Source records >>
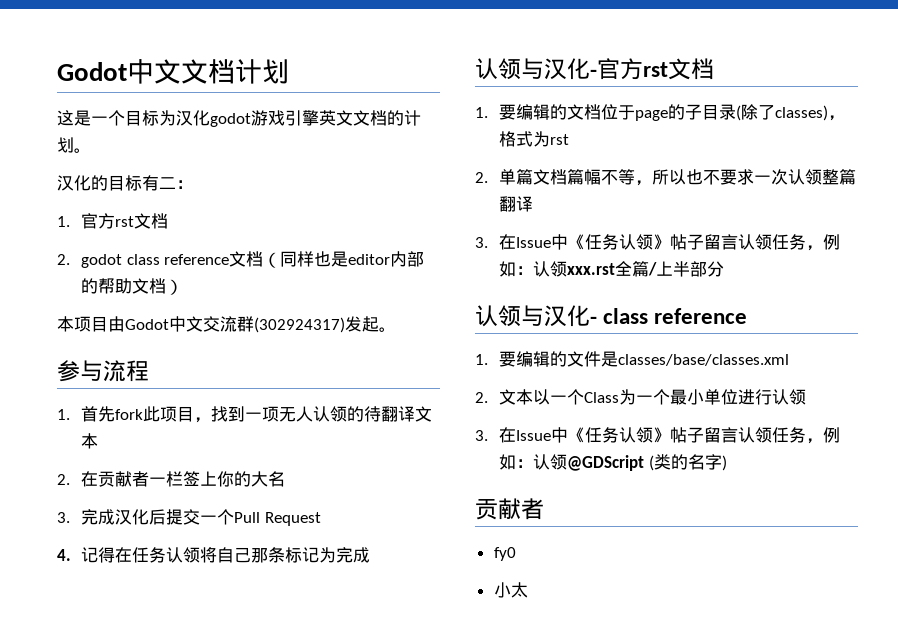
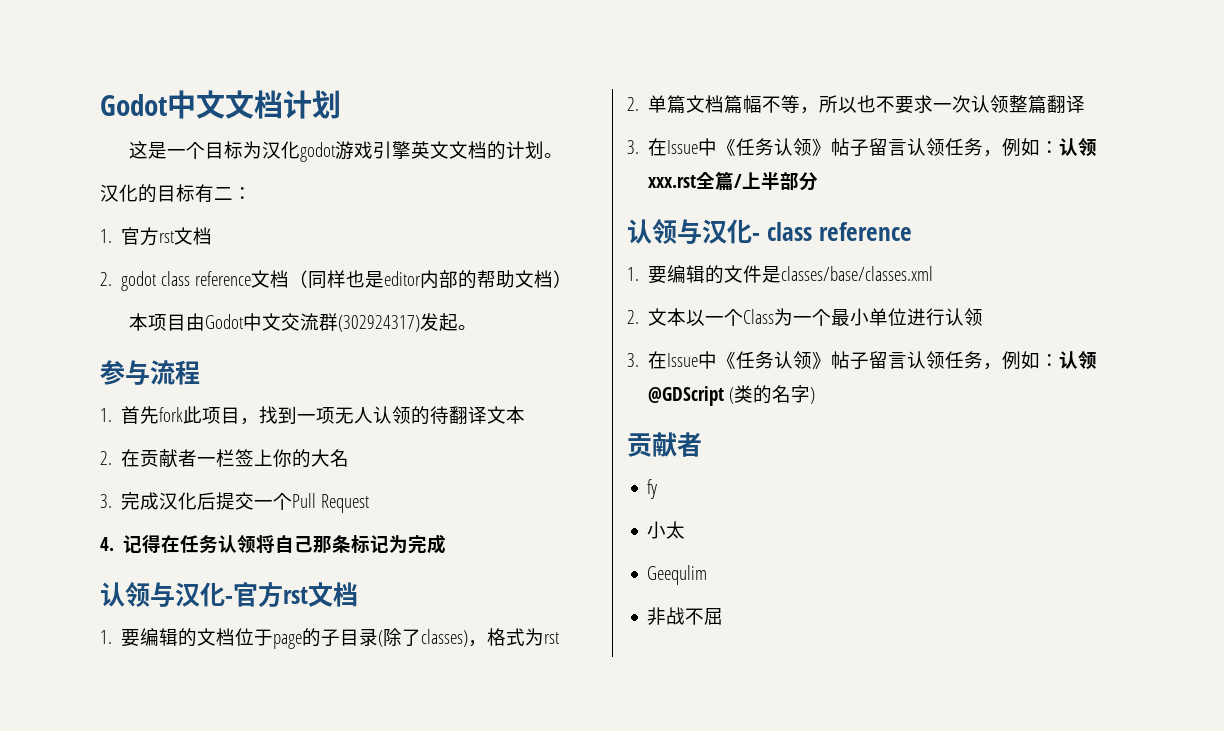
[493,547,516,561] fy0 -> [647,479,658,499] fy
(528, 590) none -> [647,565,708,585] [647,607,724,625] // Geequlim // 非战不屈

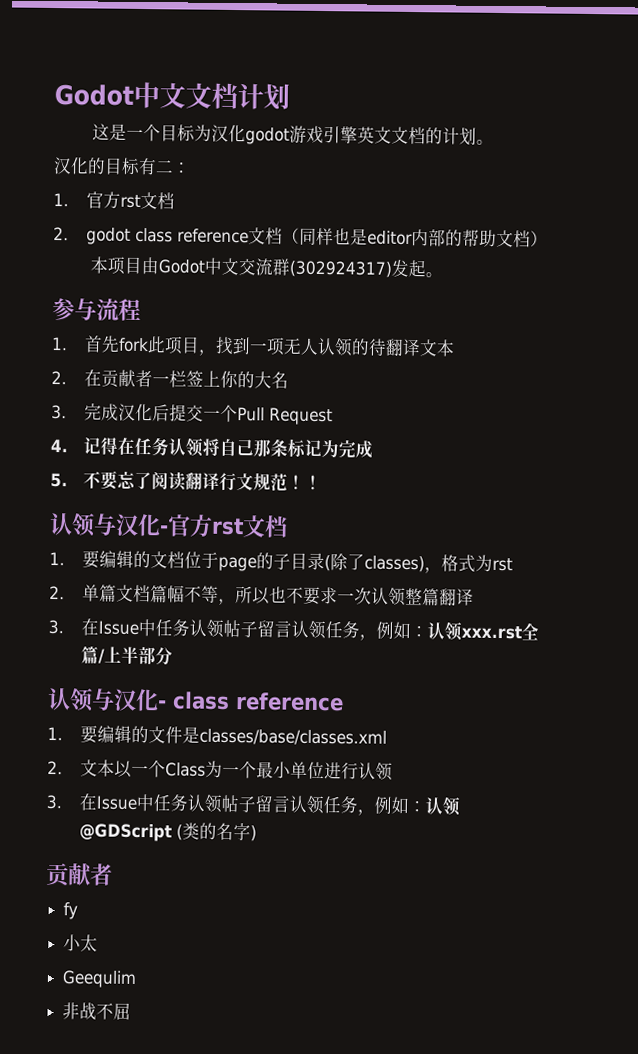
(447, 544) none -> [50,470,322,492] // 5.不要忘了阅读翻译行文规范！！
[717,138,832,156] 《任务认领》 -> [154,619,224,638] 任务认领
[717,351,832,369] 《任务认领》 -> [152,794,223,813] 任务认领

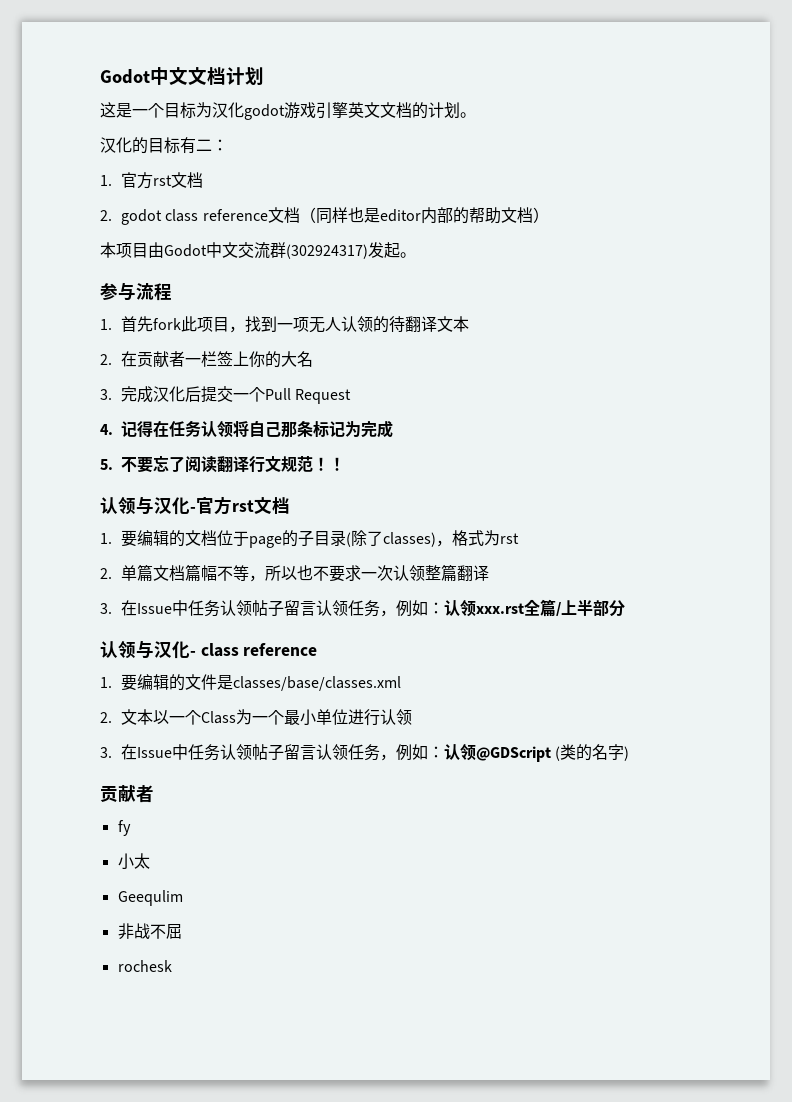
(132, 1011) none -> [117,960,172,972] // rochesk

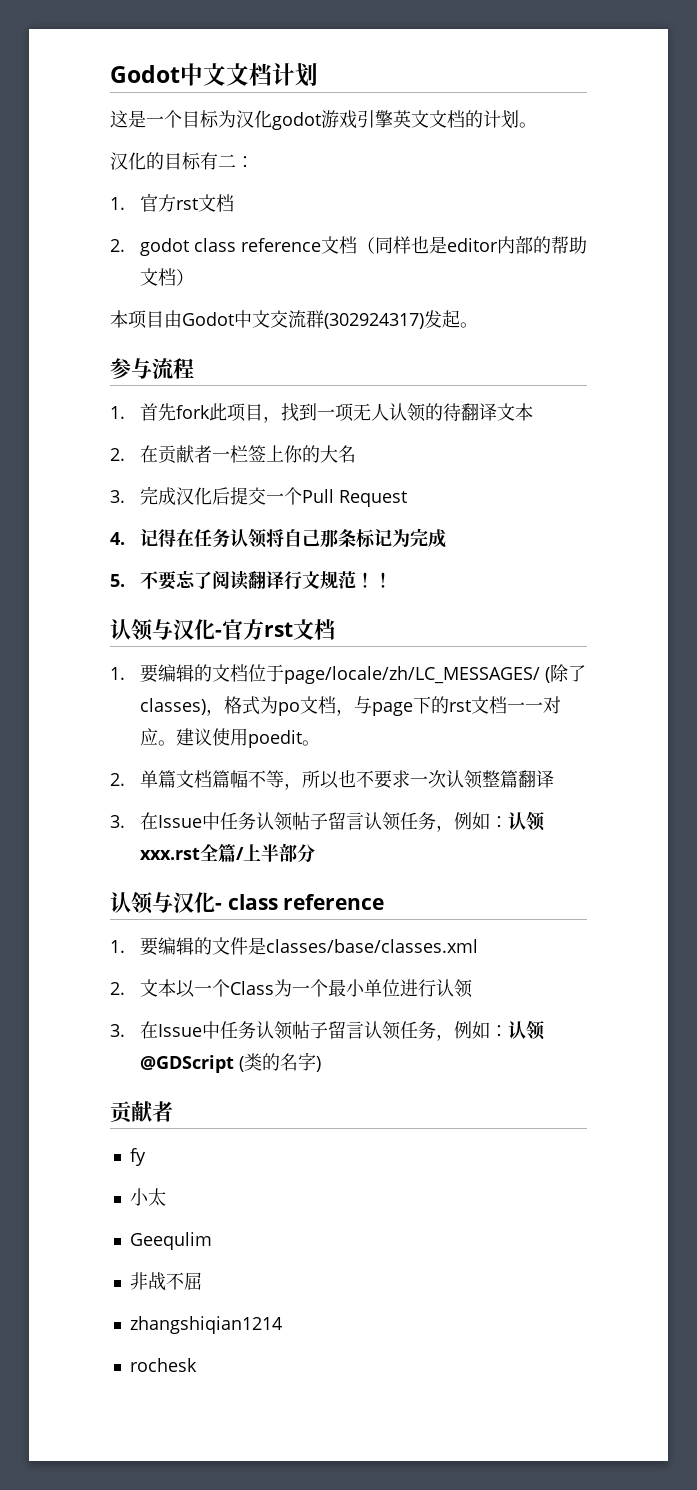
[248,530,346,548] page的子目录 -> [283,666,540,684] page/locale/zh/LC_MESSAGES/
[499,533,519,544] rst -> [277,696,561,716] [139,728,320,748] po文档，与page下的rst文档一一对应。建议使用poedit。
(182, 931) none -> [129,1316,282,1334] // zhangshiqian1214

Requirement >>
Would you output the lines above from the line holding "(132, 1011) none" up to and including the line holding "[499,533,519,544] rst ->", exactly and only those, with no pictures?

Response to the exercise >>
(132, 1011) none -> [117,960,172,972] // rochesk

[248,530,346,548] page的子目录 -> [283,666,540,684] page/locale/zh/LC_MESSAGES/
[499,533,519,544] rst -> [277,696,561,716] [139,728,320,748] po文档，与page下的rst文档一一对应。建议使用poedit。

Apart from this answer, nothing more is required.